Fitness für zuhause

Wie Sie Ihre Neujahrsvorsätze dauerhaft umsetzen – Teil 3

Dies ist der dritte und letzte Teil unserer Reihe mit Tipps, wie Sie es schaffen, neue Gewohnheiten aufzubauen.

5. Verleihen Sie sich eine Medaille. Warten Sie nicht, sich als Gewinner zu bezeichnen, bis Sie den letzten Kilometer Ihres großen Traummarathons hinter sich gebracht oder jedes unerwünschte Gramm verloren haben. Gesundheitsveränderungen sind oft zunehmend.
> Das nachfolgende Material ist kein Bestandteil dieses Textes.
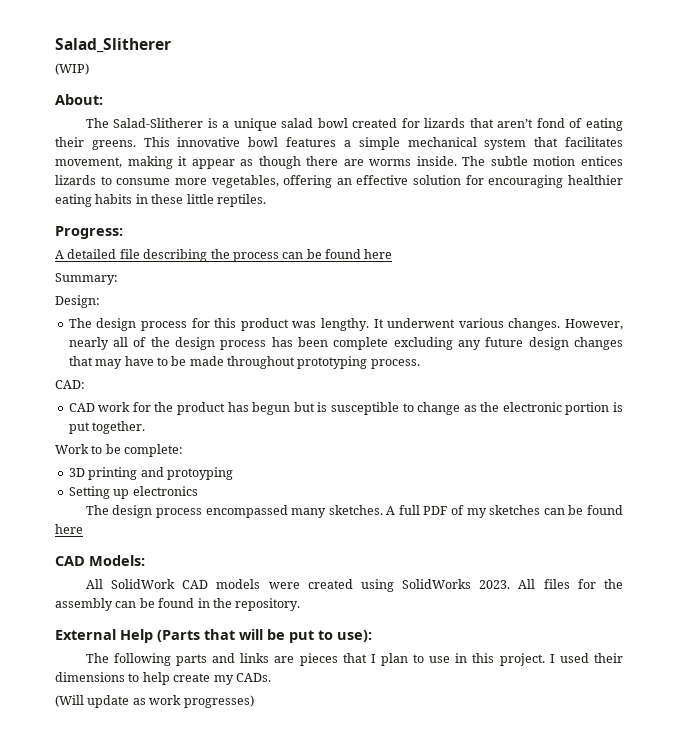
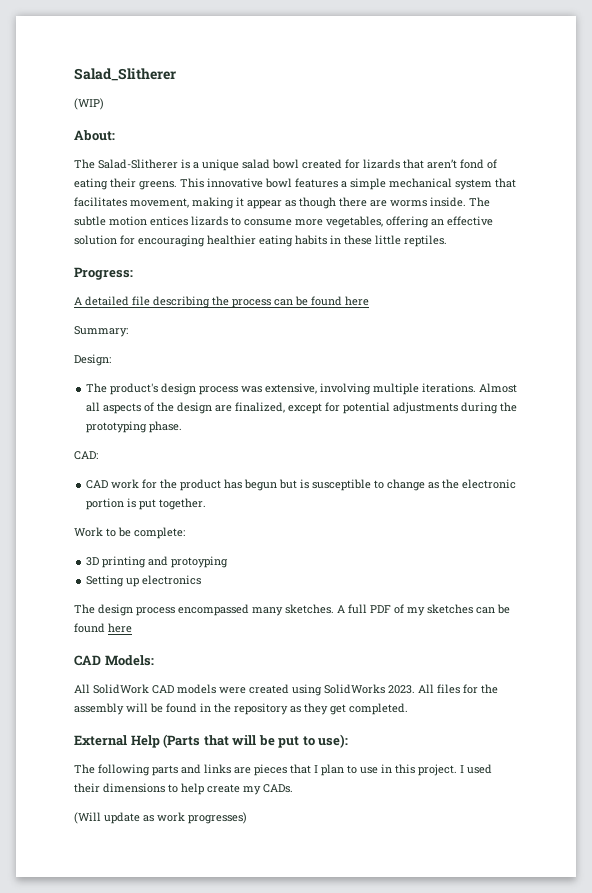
- The design process for this product was lengthy. It underwent various changes. However, nearly all of the design process has been complete excluding any future design changes that may have to be made throughout prototyping process.
+ The product's design process was extensive, involving multiple iterations. Almost all aspects of the design are finalized, except for potential adjustments during the prototyping phase.
- All files for the assembly can be found in the repository.
+ All files for the assembly will be found in the repository as they get completed.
Ermutigen Sie sich, daran festzuhalten, indem Sie eine Pause einlegen, um den Erfolg anzuerkennen, während Sie kleine und große Schritte auf dem Weg zum Ziel abhaken. Spielen Sie Ihren Lieblingssong jedes Mal, wenn Sie 5.000 Schritte erreichen. Lassen Sie sich von Ihrem Trainer oder Ehepartner auf den Rücken klopfen. Bitten Sie Familie und Freunde, Sie anzufeuern. Suchen Sie nach einer Online-Support-Gruppe.
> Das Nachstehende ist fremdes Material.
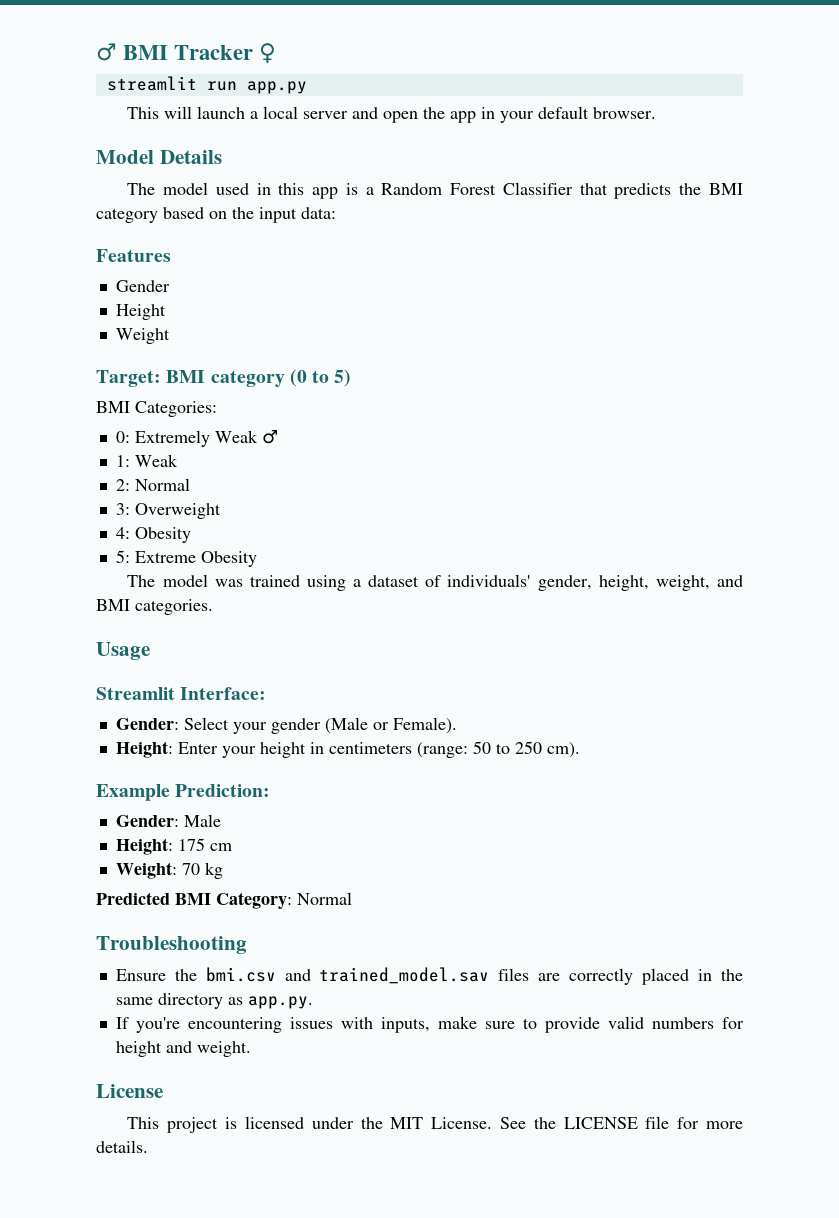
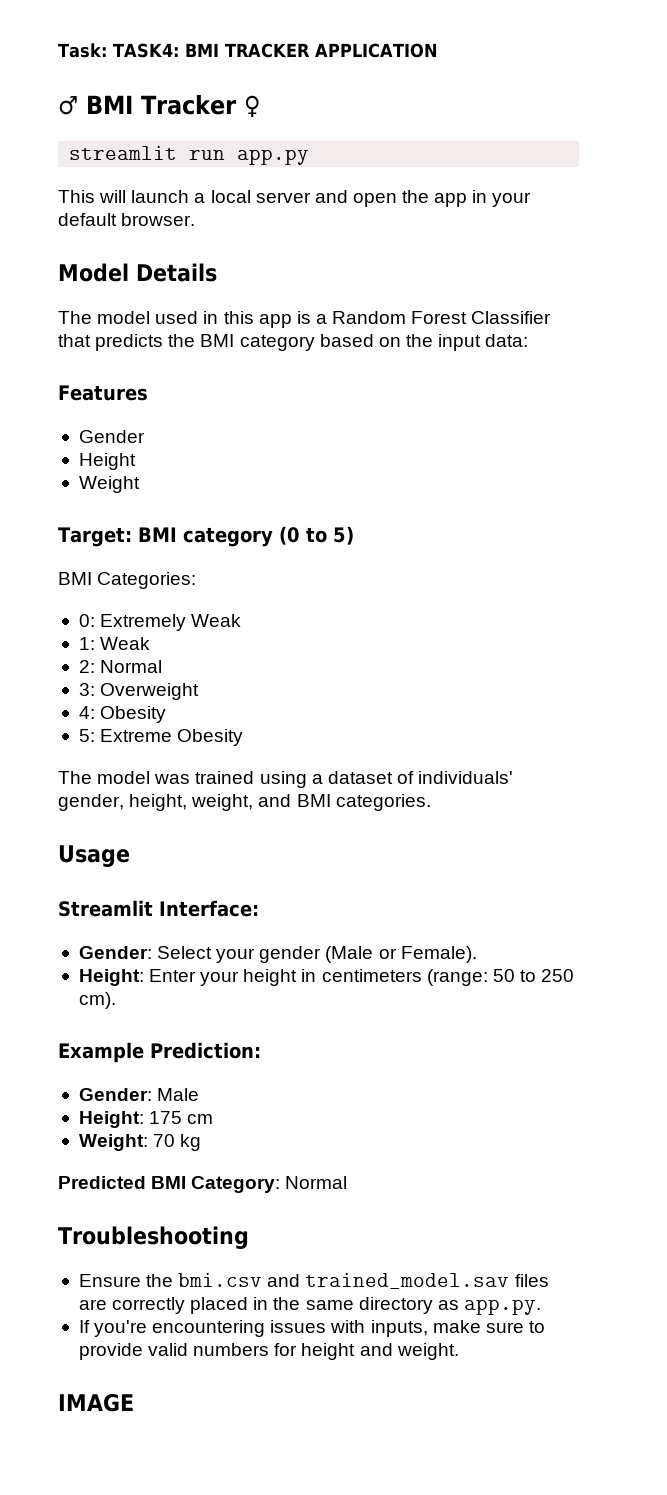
+ Task: TASK4: BMI TRACKER APPLICATION
- 0: Extremely Weak ♂
+ 0: Extremely Weak
- License
- This project is licensed under the MIT License. See the LICENSE file for more details.
+ IMAGE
6. Lernen Sie aus der Vergangenheit. Wenn Sie keine Änderung erreichen, betrachten Sie dies als einen Schritt in Richtung Ihres Ziels. Warum? Weil jeder aufrichtige Versuch eine gelernte Lektion darstellt. Nehmen Sie sich einen Moment Zeit, um darüber nachzudenken, was funktioniert hat und was nicht. Vielleicht haben Sie sich einer zu großen Herausforderung gestellt? Wenn ja, konzentrieren Sie sich auf eine weniger ehrgeizige Herausforderung oder teilen Sie die große in kleinere Schritte. Wenn es an arbeitsreichen Tagen nie funktioniert, 30 Minuten hintereinander zu trainieren, sollten Sie drei 10-minütige Spaziergänge anstreben – einen vor der Arbeit, einen während des Mittagessens, einen nach der Arbeit – oder einen 20-minütigen Spaziergang zum Mittagessen plus eine 10-minütige Mischung aus Marschieren, Treppensteigen und Springseil oder ähnlichen Aktivitäten, die in Ihren Fernseh-Zeitplan aufgenommen werden können.
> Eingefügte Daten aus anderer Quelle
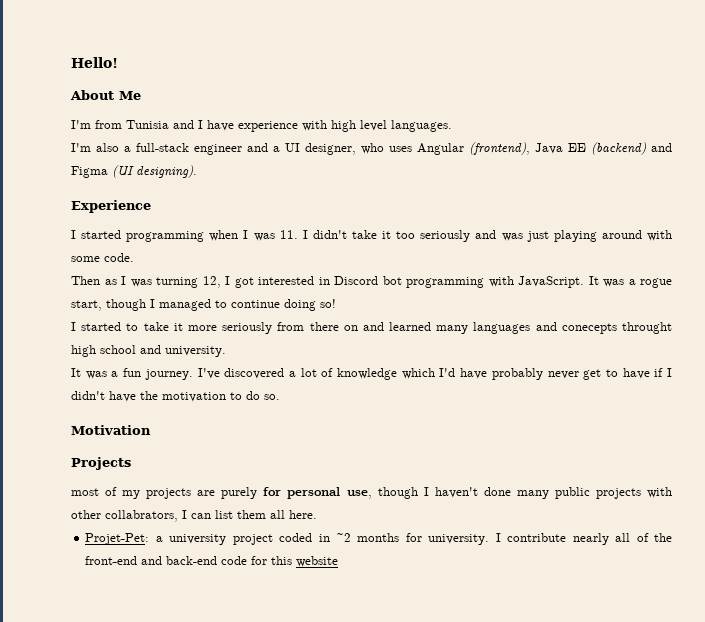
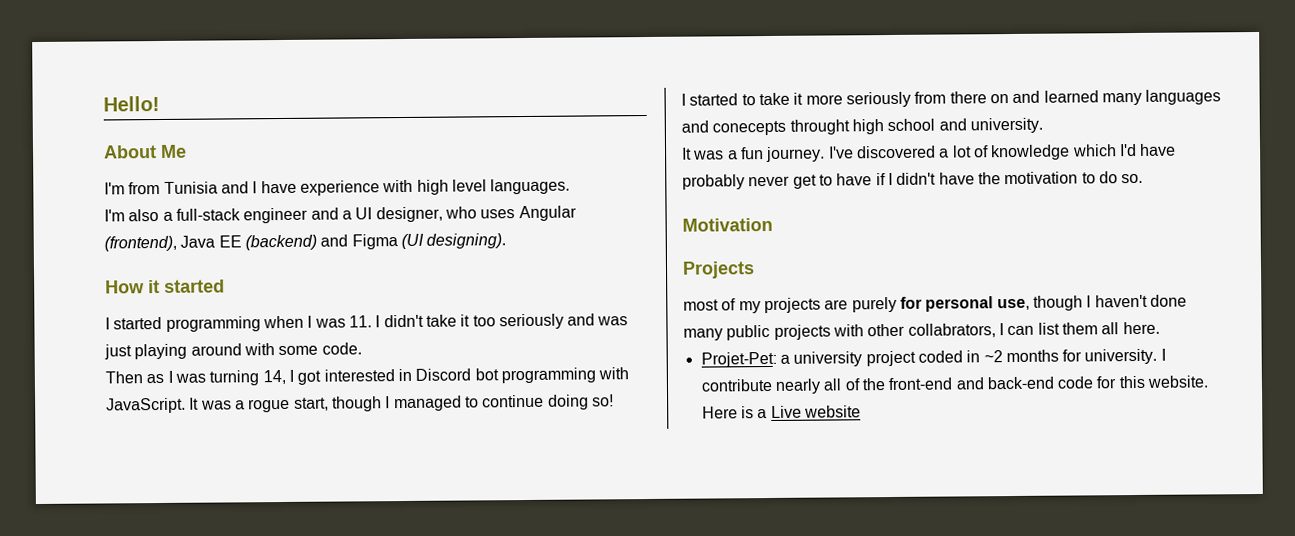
- Experience
+ How it started
- Then as I was turning 12, I got interested in Discord bot programming with JavaScript.
+ Then as I was turning 14, I got interested in Discord bot programming with JavaScript.
- I contribute nearly all of the front-end and back-end code for this website
+ I contribute nearly all of the front-end and back-end code for this website. Here is a Live website

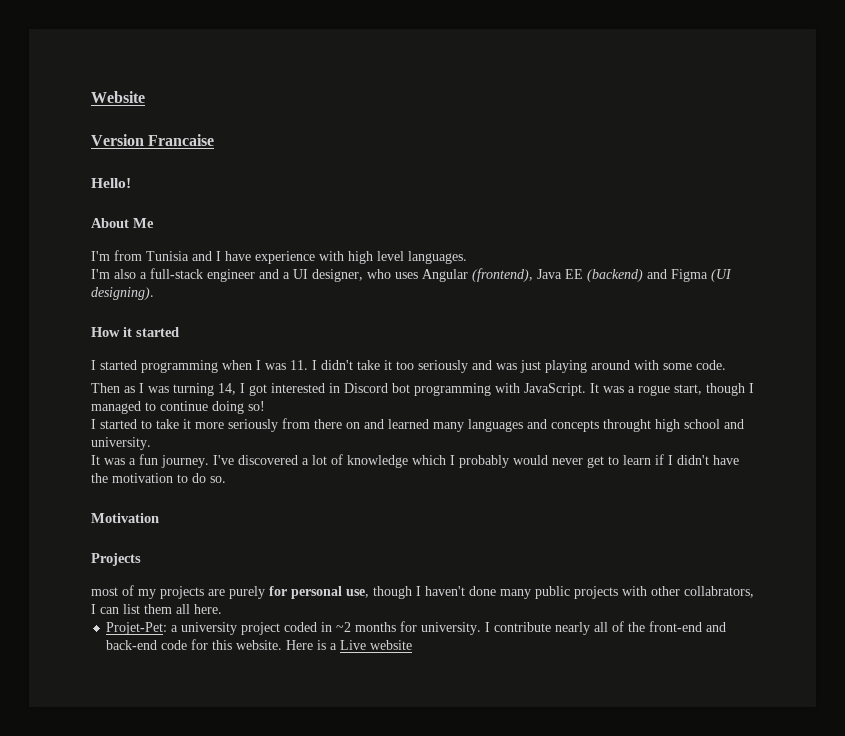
+ Website
+ Version Francaise
- I started to take it more seriously from there on and learned many languages and conecepts throught high school and university.
+ I started to take it more seriously from there on and learned many languages and concepts throught high school and university.
- I've discovered a lot of knowledge which I'd have probably never get to have if I didn't have the motivation to do so.
+ I've discovered a lot of knowledge which I probably would never get to learn if I didn't have the motivation to do so.

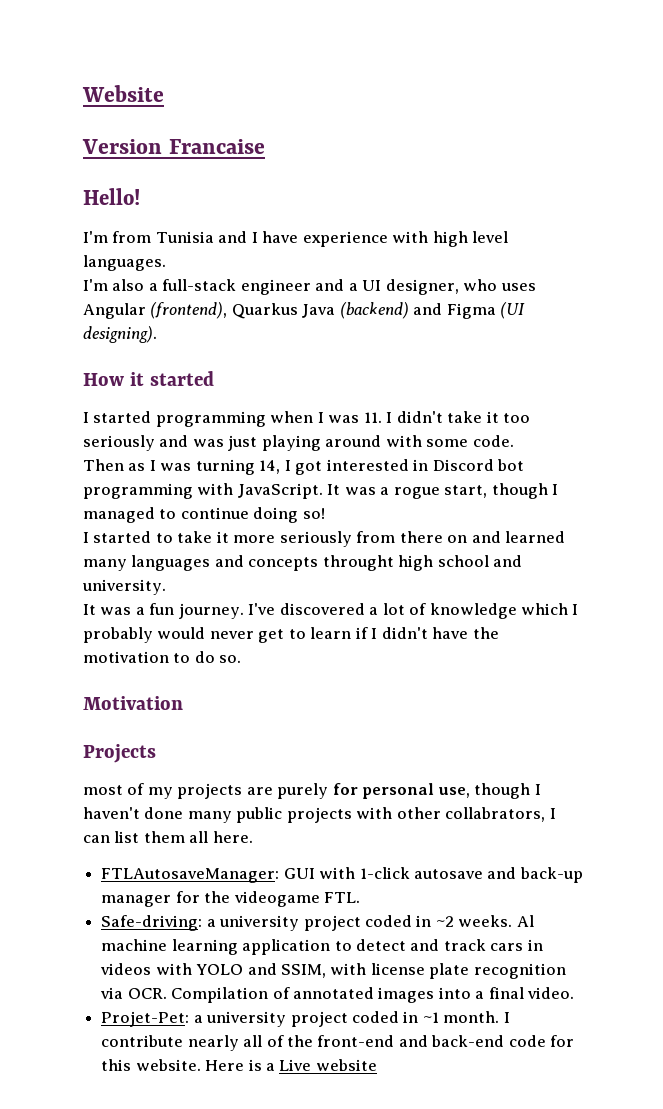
- About Me
- I'm also a full-stack engineer and a UI designer, who uses Angular (frontend), Java EE (backend) and Figma (UI designing).
+ I'm also a full-stack engineer and a UI designer, who uses Angular (frontend), Quarkus Java (backend) and Figma (UI designing).
+ FTLAutosaveManager: GUI with 1-click autosave and back-up manager for the videogame FTL.
+ Safe-driving: a university project coded in ~2 weeks. Al machine learning application to detect and track cars in videos with YOLO and SSIM, with license plate recognition via OCR. Compilation of annotated images into a final video.
- Projet-Pet: a university project coded in ~2 months for university.
+ Projet-Pet: a university project coded in ~1 month.

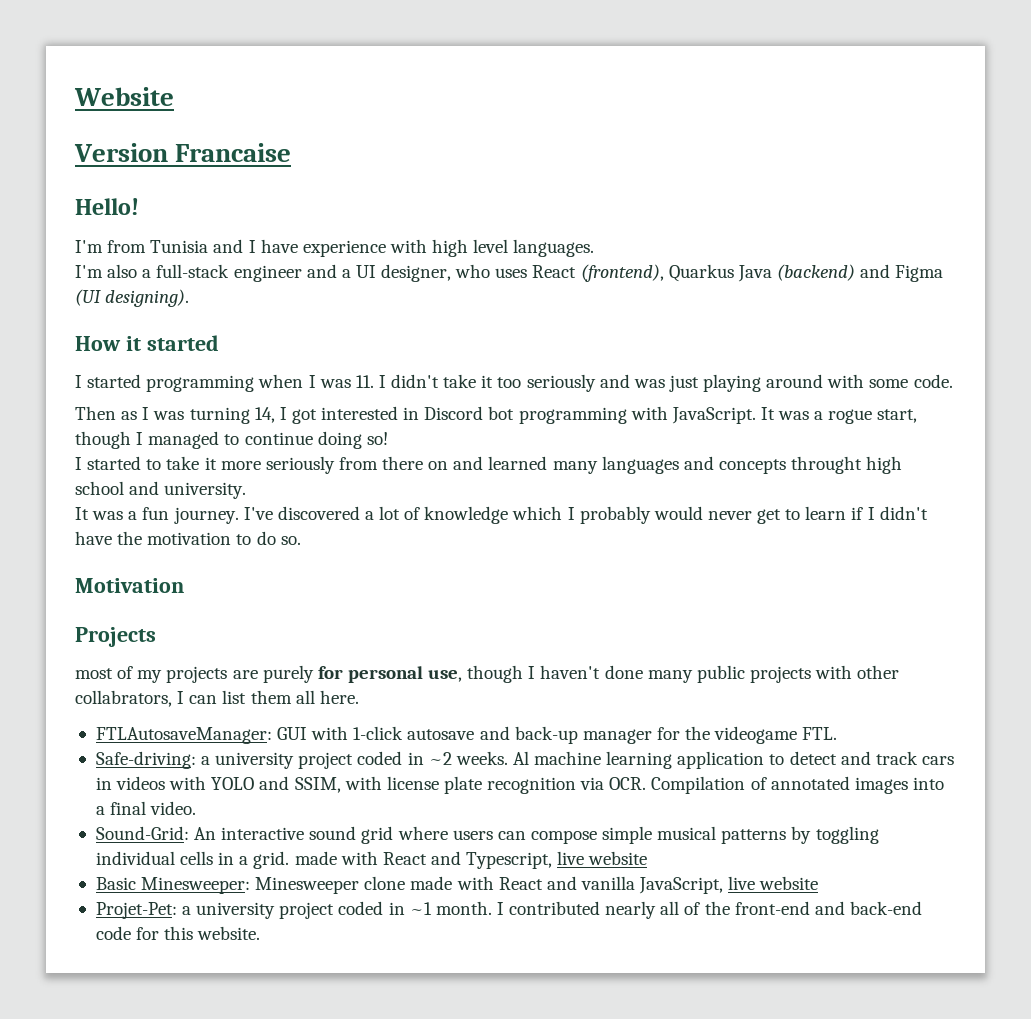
- I'm also a full-stack engineer and a UI designer, who uses Angular (frontend), Quarkus Java (backend) and Figma (UI designing).
+ I'm also a full-stack engineer and a UI designer, who uses React (frontend), Quarkus Java (backend) and Figma (UI designing).
+ Sound-Grid: An interactive sound grid where users can compose simple musical patterns by toggling individual cells in a grid. made with React and Typescript, live website
+ Basic Minesweeper: Minesweeper clone made with React and vanilla JavaScript, live website
- I contribute nearly all of the front-end and back-end code for this website. Here is a Live website
+ I contributed nearly all of the front-end and back-end code for this website.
7. Danken Sie sich für das, was Sie tun. Vergessen Sie Perfektion. Konzentrieren Sie sich darauf, diesen Marathon zu beenden, nicht darauf, ihn zu laufen. Wenn Sie um den Abschluss kämpfen, werden Sie ein Gewinner sein, selbst wenn Sie so viel laufen, wie Sie laufen. Mit Bewegung – und so vielen anderen Zielen, die wir uns setzen – profitieren Sie auch dann, wenn Sie weniger tun, als Sie eigentlich möchten. Jede Aktivität ist immer besser als keine. Wenn Ihr Ziel für Dienstag ein 30-minütiges Training ist, Sie aber nur 10 Minuten schaffen, seien Sie sich dafür dankbar. Es ist genug. Vielleicht wird morgen besser.